Havaalanından çıkışımızla evimizin binası önüne varışımız yirmi dakikayı bulmadı. İstanbul ve trafik geldi gözümün önüne birden. En yakın mesafenin dahi trafik sayesinde bıktırıcı bir uzaklığa büründüğü sayısız anı hatırladım ve Bosna’da nüfusun azlığı, trafiğin yokluğu ve dolayısıyla mesafelerin daimi yakınlığı beni anında mutlu etti. Artık valizi düşünmeden sadece oğlumun elini tutma sorumluluğu ne büyük rahatlıktı. O büyük rahatlık sayesinde binanın dışına biraz daha uzun bakabildim sanırım. Sırt sırta vermiş devasa bloklardan birinde oturacaktık, hem de en üst katında. Giriş kapısını kilide uyum sağlamamakta direnen huysuz bir anahtarla açtıktan sonra birkaç basamak çıkıp asansörümüze ulaştık. Hep filmlerde gördüğüm o eski tip asansörlerden biri karşımda capcanlı duruyordu. Dış kapısını açtıktan sonra bir de içerideki iki kapaklı iç kapıyı açmak gerekiyordu. Şayet birinin elinde poşetler veya bir bebek var ise bu kapıyı nasıl ustalıkta açar, kapatır ve asansör düğmesine basar bilemedim ama başka seçenek olmayınca alışmam uzun sürmedi. Asansörün tuhaflığı, asansörden indikten sonra bir kat daha merdiven çıkmak zorunluluğuyla devam ediyordu. Sakatlar ve hastalar için bu asansör pek bir anlam ifade etmiyordu yani.

Evin kapısına vardığımızda ikinci bir anahtar-kilit kavgası daha yaşadık. Bu zorlu kavganın ardından “Bismillah” deyip girdiğim evde eşimin yeni yıkayıp astığı bol miktarda beyaz gömlekten yükselen hoş bir yumuşatıcı kokusu karşıladı beni. Bilirsiniz bazı kokular unutulmaz ve onları her hatırladığınızda burnunuzda tüter, işte o tür bir koku oldu benim için bu: Saraybosna’daki evimin ilk kokusu.  Eşim evimizin fotoğraflarını çok önceden yollamıştı bana. Ayakkabılarımızı içeriye aldıktan sonra evin her odasına fotoğraflardakine benzerliklerini test etmek ister gibi merakla girip çıktım. Biraz oturup dinlenmek yerine her tatilde, her seyahatte yaptığım gibi, yatak odasına çektiğim valizin içinden hızla eşyaları çıkarıp üstünkörü de olsa yerleştirmeye çalıştım. Sevmiyorum bu huyumu, keşke önce biraz oturup evin havasını hiçbir şey yapmadan teneffüs etsem diyorum ama aklım hep valizde kırışacak gömleklere, biraz daha durursa bozulacak gıdalara takılıyor. Neyse ki on-on beş dakika içinde yerleştirme işini bitirecek kadar hızlıyım, nasılsa daha detaylı bir yerleştirmeyi yarın geniş vakitte yapabilirim. Üstelik eşyaları yerleştirirken sürekli eşime bir şeyler anlatmayı, onun İbrahim’le olan muhabbetlerine dahil olmayı da ihmal etmiyorum, çok da fena sayılmam o halde.
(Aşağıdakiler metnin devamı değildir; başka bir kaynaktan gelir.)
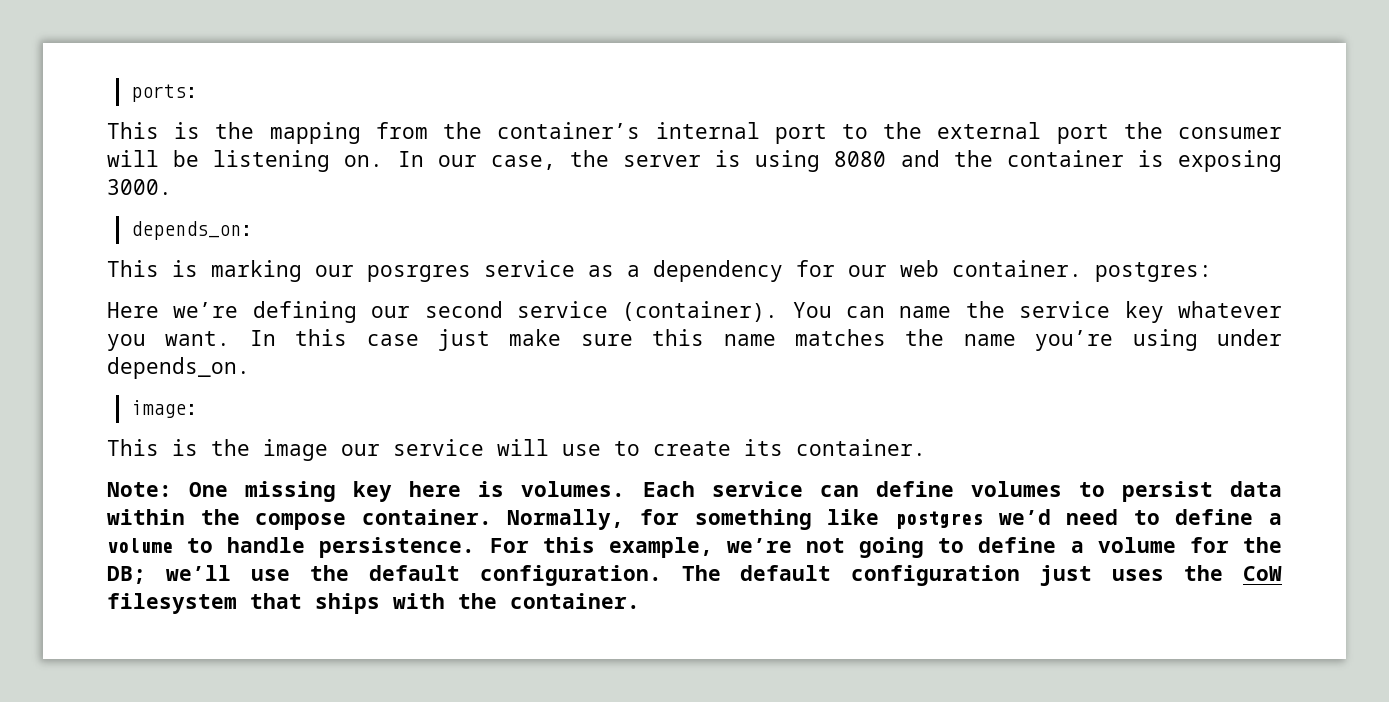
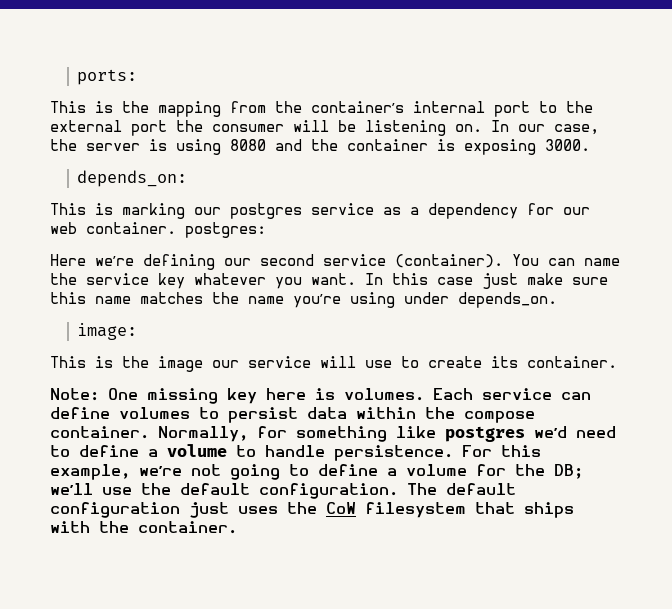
- This is marking our posrgres service as a dependency for our web container. postgres:
+ This is marking our postgres service as a dependency for our web container. postgres:

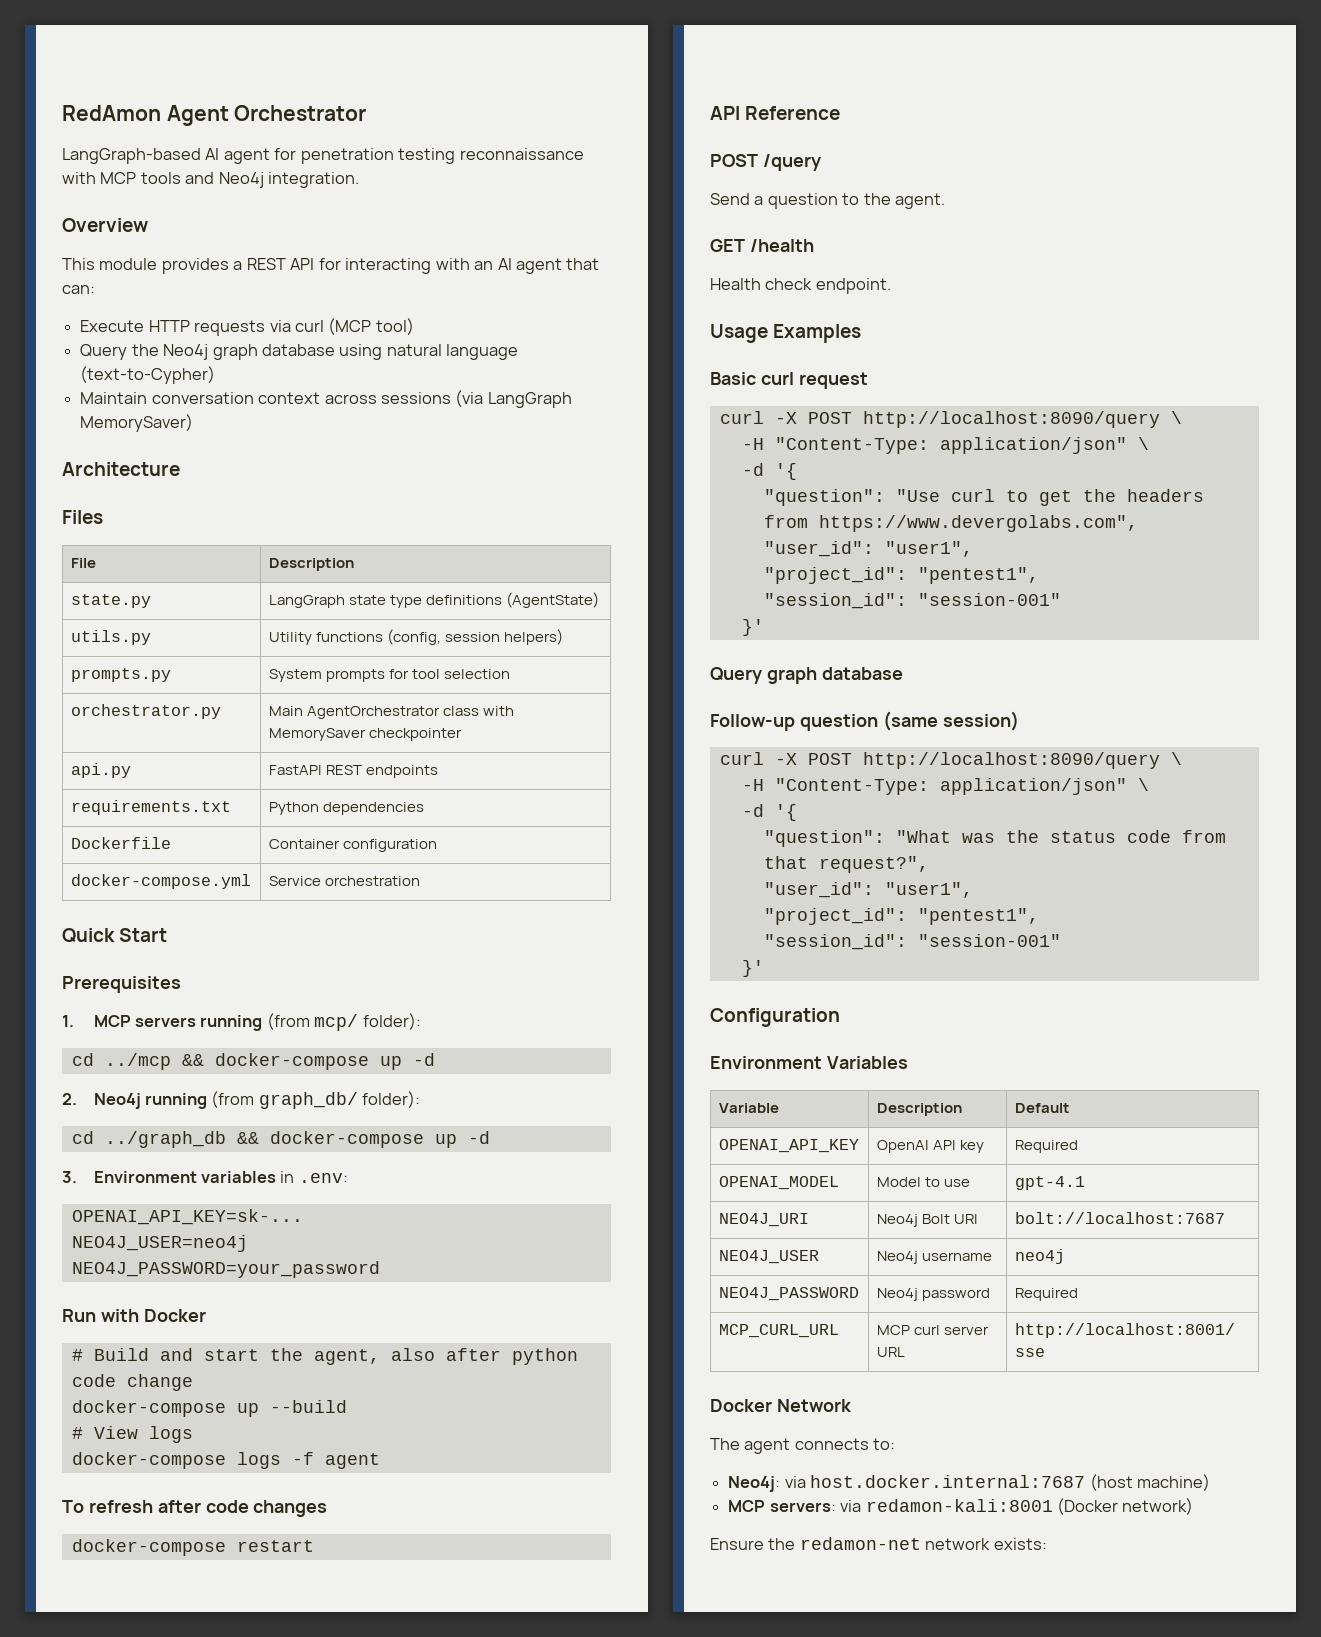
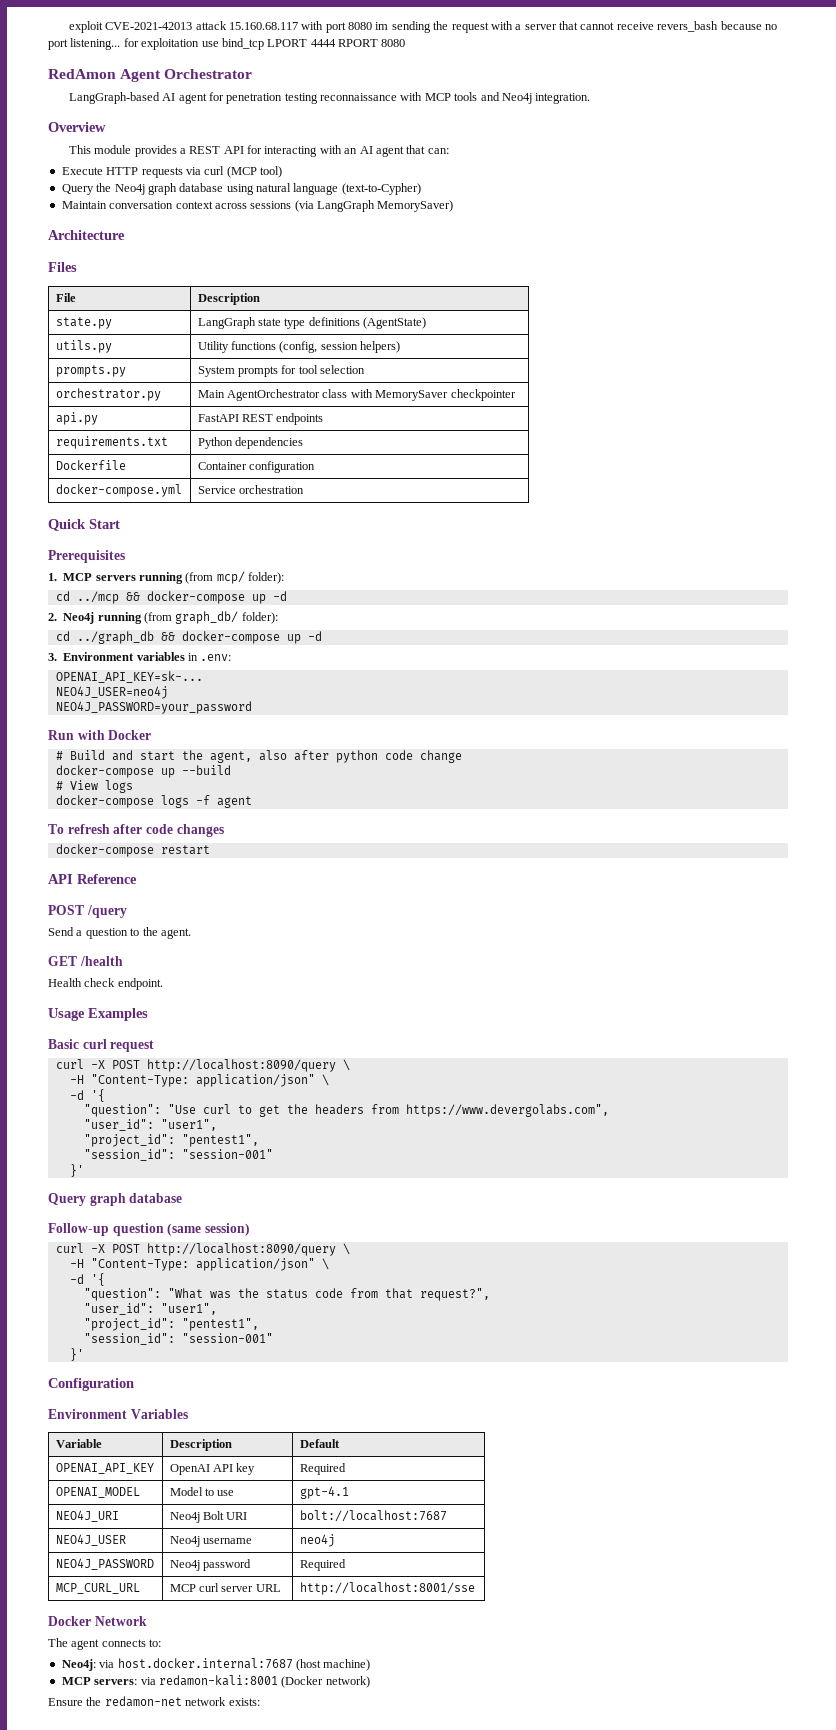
+ exploit CVE-2021-42013 attack 15.160.68.117 with port 8080 im sending the request with a server that cannot receive revers_bash because no port listening... for exploitation use bind_tcp LPORT 4444 RPORT 8080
Oturmaya sıra geldiğinde susadığımı fark ediyorum ancak eşim yanımda getirdiğim su şişesini ağzına dayayıp hepsini bitiriyor. Arkasından da muzipçe gülümsüyor:

“Ah be Türkiye suyu…”

Onun bu muzip gülüşünün arkasındaki anlamı biliyorum, muhtemelen buradaki suyun böyle yumuşak ve lezzetli olmadığını anlatmaya çalışıyor. Gerçekten de buranın suyu fazla kireçli ve içimi sert bir su. Ancak damacanalardan su içmeye alışan bizler için suyun musluktan içilebilmesi bir kolaylık. Üstelik internetten yaptığım ufak bir araştırma da bana kireçli suyun mineral açısından daha zengin olduğunu dolayısıyla bu suyun  daha sağlıklı olduğunu söylüyor. Nitekim birkaç gün içinde suyun tadına alışıyorum.

Sürekli hareket halinde olmanın verdiği sıcaklık geçince üşümeye başlıyorum, eşimden kombinin ayarını yükseltmesini isteyince aynı muzip gülüş yeniden beliriyor yüzünde.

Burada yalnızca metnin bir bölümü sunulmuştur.